*** RECORDS FOR PROCESSING Section Begins ***

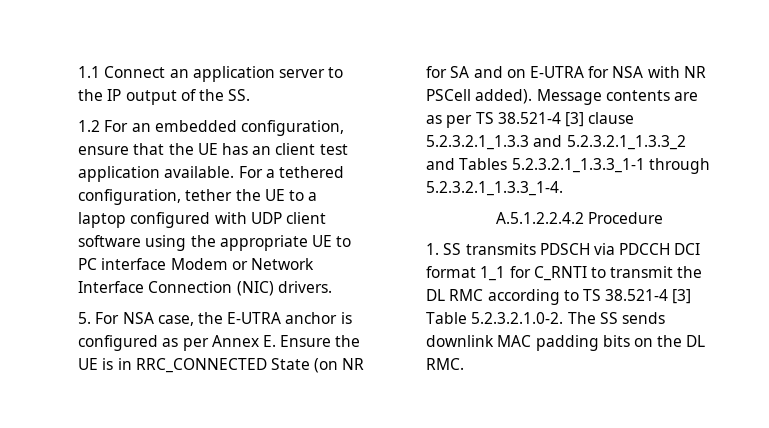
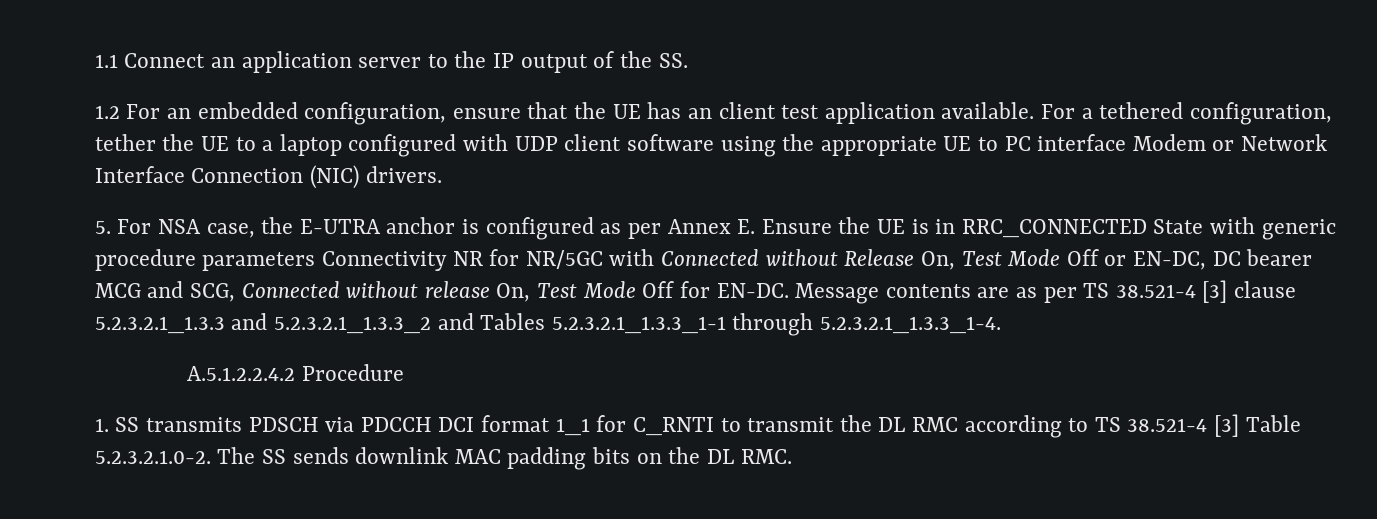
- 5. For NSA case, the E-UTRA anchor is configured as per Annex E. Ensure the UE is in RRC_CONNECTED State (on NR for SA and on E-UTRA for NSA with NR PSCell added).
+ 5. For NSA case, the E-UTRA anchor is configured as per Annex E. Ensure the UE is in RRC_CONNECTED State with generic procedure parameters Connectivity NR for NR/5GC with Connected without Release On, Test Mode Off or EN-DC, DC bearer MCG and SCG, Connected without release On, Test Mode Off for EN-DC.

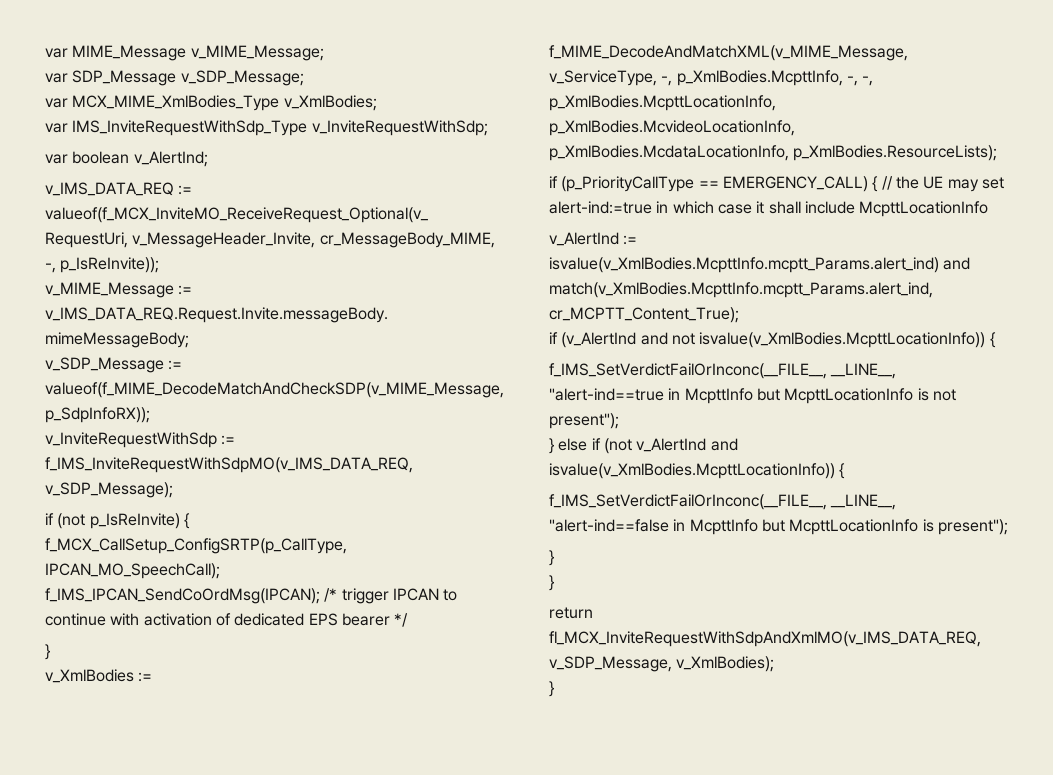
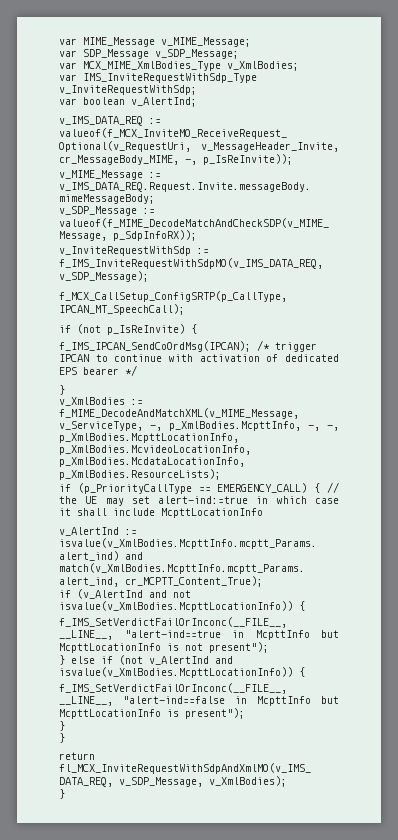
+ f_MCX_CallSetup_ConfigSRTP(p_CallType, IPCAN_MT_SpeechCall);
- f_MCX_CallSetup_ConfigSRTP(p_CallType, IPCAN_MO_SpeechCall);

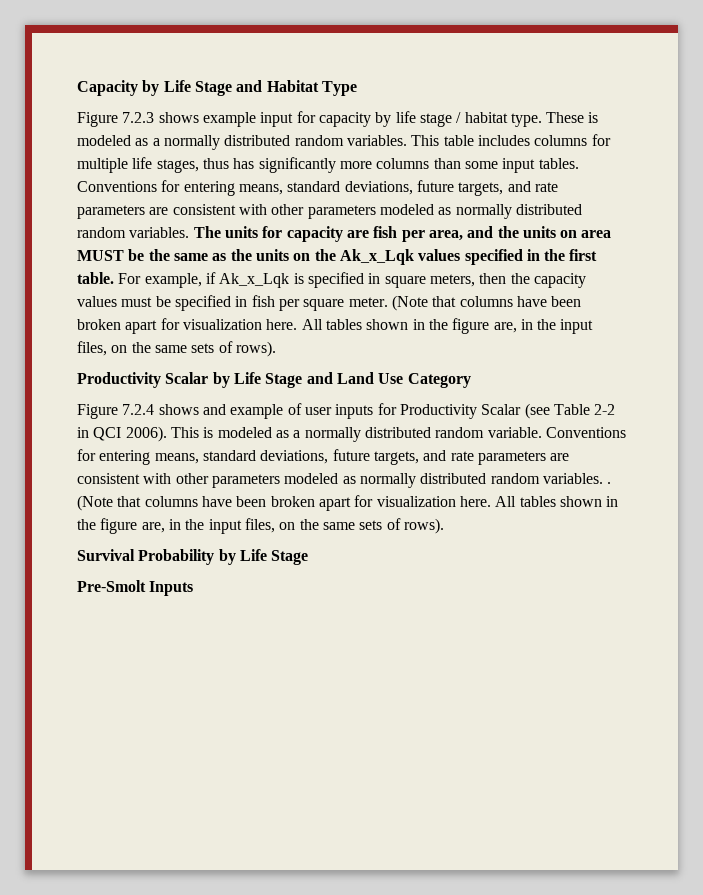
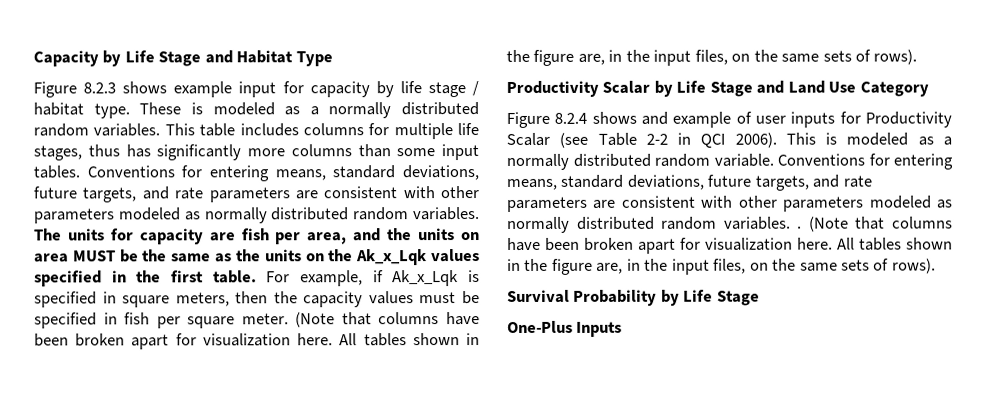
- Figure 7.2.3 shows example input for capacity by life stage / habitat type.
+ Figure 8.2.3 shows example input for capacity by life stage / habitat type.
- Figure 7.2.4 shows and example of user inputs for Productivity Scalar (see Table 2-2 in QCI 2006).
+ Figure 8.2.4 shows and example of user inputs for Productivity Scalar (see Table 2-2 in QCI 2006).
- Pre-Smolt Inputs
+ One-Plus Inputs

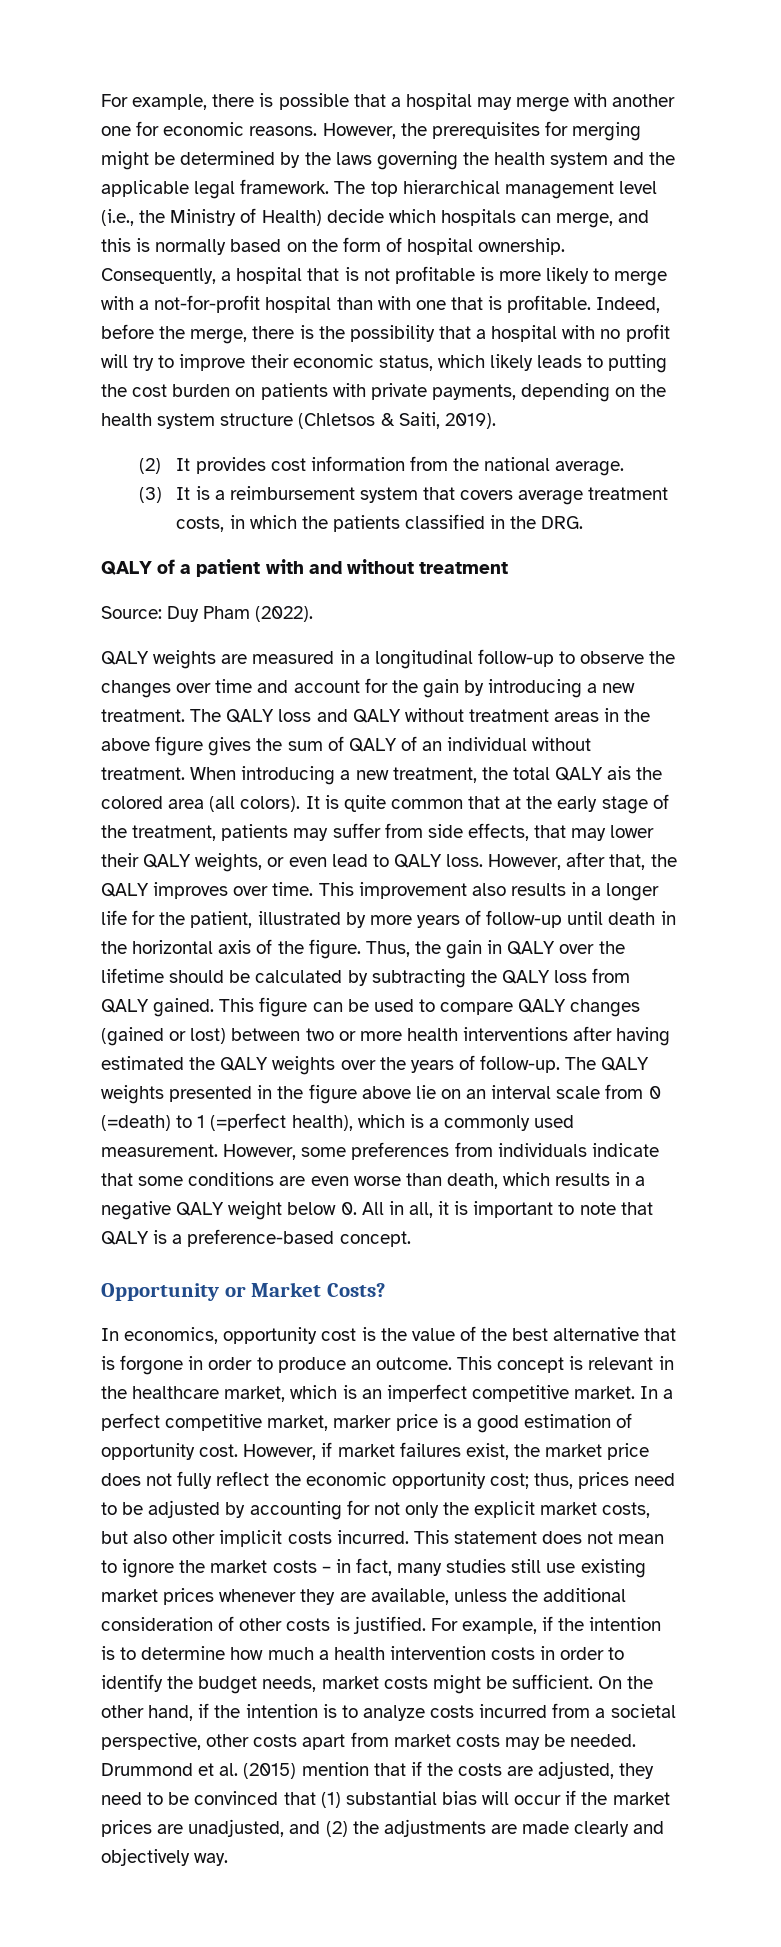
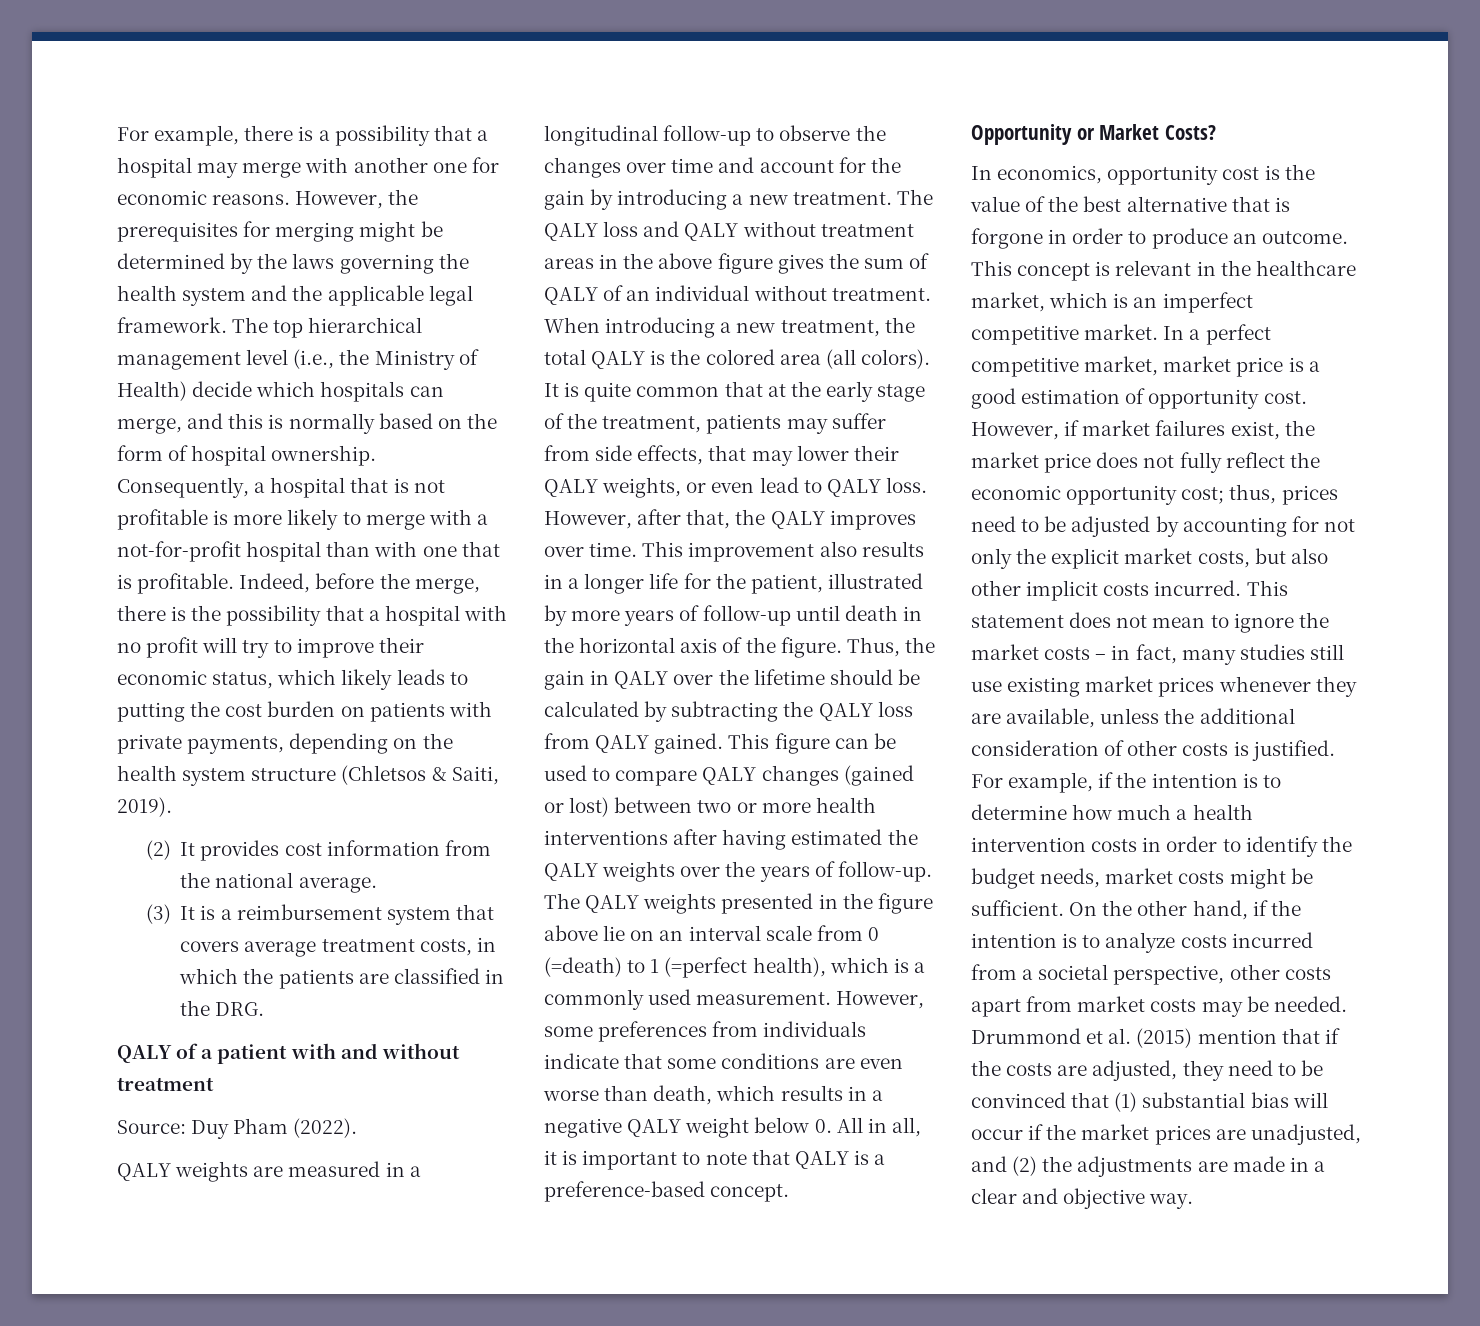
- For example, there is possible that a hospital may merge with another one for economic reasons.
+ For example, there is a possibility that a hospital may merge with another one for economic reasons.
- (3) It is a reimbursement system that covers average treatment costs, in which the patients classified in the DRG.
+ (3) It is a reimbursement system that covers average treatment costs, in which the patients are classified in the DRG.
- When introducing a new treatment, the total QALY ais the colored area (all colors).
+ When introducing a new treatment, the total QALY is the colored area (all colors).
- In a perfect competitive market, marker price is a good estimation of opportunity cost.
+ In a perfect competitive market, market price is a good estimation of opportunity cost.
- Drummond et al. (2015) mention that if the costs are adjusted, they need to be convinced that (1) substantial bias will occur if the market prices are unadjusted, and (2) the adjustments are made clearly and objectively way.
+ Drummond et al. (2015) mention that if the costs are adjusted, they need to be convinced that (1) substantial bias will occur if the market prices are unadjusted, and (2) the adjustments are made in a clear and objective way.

*** RECORDS FOR PROCESSING Section Ends ***

> INSTRUCTIONS FOR THE TASK:
The job here is to retype the data exactly, with no pictures included.

> OUTPUT FOR THIS EXERCISE:
- 5. For NSA case, the E-UTRA anchor is configured as per Annex E. Ensure the UE is in RRC_CONNECTED State (on NR for SA and on E-UTRA for NSA with NR PSCell added).
+ 5. For NSA case, the E-UTRA anchor is configured as per Annex E. Ensure the UE is in RRC_CONNECTED State with generic procedure parameters Connectivity NR for NR/5GC with Connected without Release On, Test Mode Off or EN-DC, DC bearer MCG and SCG, Connected without release On, Test Mode Off for EN-DC.

+ f_MCX_CallSetup_ConfigSRTP(p_CallType, IPCAN_MT_SpeechCall);
- f_MCX_CallSetup_ConfigSRTP(p_CallType, IPCAN_MO_SpeechCall);

- Figure 7.2.3 shows example input for capacity by life stage / habitat type.
+ Figure 8.2.3 shows example input for capacity by life stage / habitat type.
- Figure 7.2.4 shows and example of user inputs for Productivity Scalar (see Table 2-2 in QCI 2006).
+ Figure 8.2.4 shows and example of user inputs for Productivity Scalar (see Table 2-2 in QCI 2006).
- Pre-Smolt Inputs
+ One-Plus Inputs

- For example, there is possible that a hospital may merge with another one for economic reasons.
+ For example, there is a possibility that a hospital may merge with another one for economic reasons.
- (3) It is a reimbursement system that covers average treatment costs, in which the patients classified in the DRG.
+ (3) It is a reimbursement system that covers average treatment costs, in which the patients are classified in the DRG.
- When introducing a new treatment, the total QALY ais the colored area (all colors).
+ When introducing a new treatment, the total QALY is the colored area (all colors).
- In a perfect competitive market, marker price is a good estimation of opportunity cost.
+ In a perfect competitive market, market price is a good estimation of opportunity cost.
- Drummond et al. (2015) mention that if the costs are adjusted, they need to be convinced that (1) substantial bias will occur if the market prices are unadjusted, and (2) the adjustments are made clearly and objectively way.
+ Drummond et al. (2015) mention that if the costs are adjusted, they need to be convinced that (1) substantial bias will occur if the market prices are unadjusted, and (2) the adjustments are made in a clear and objective way.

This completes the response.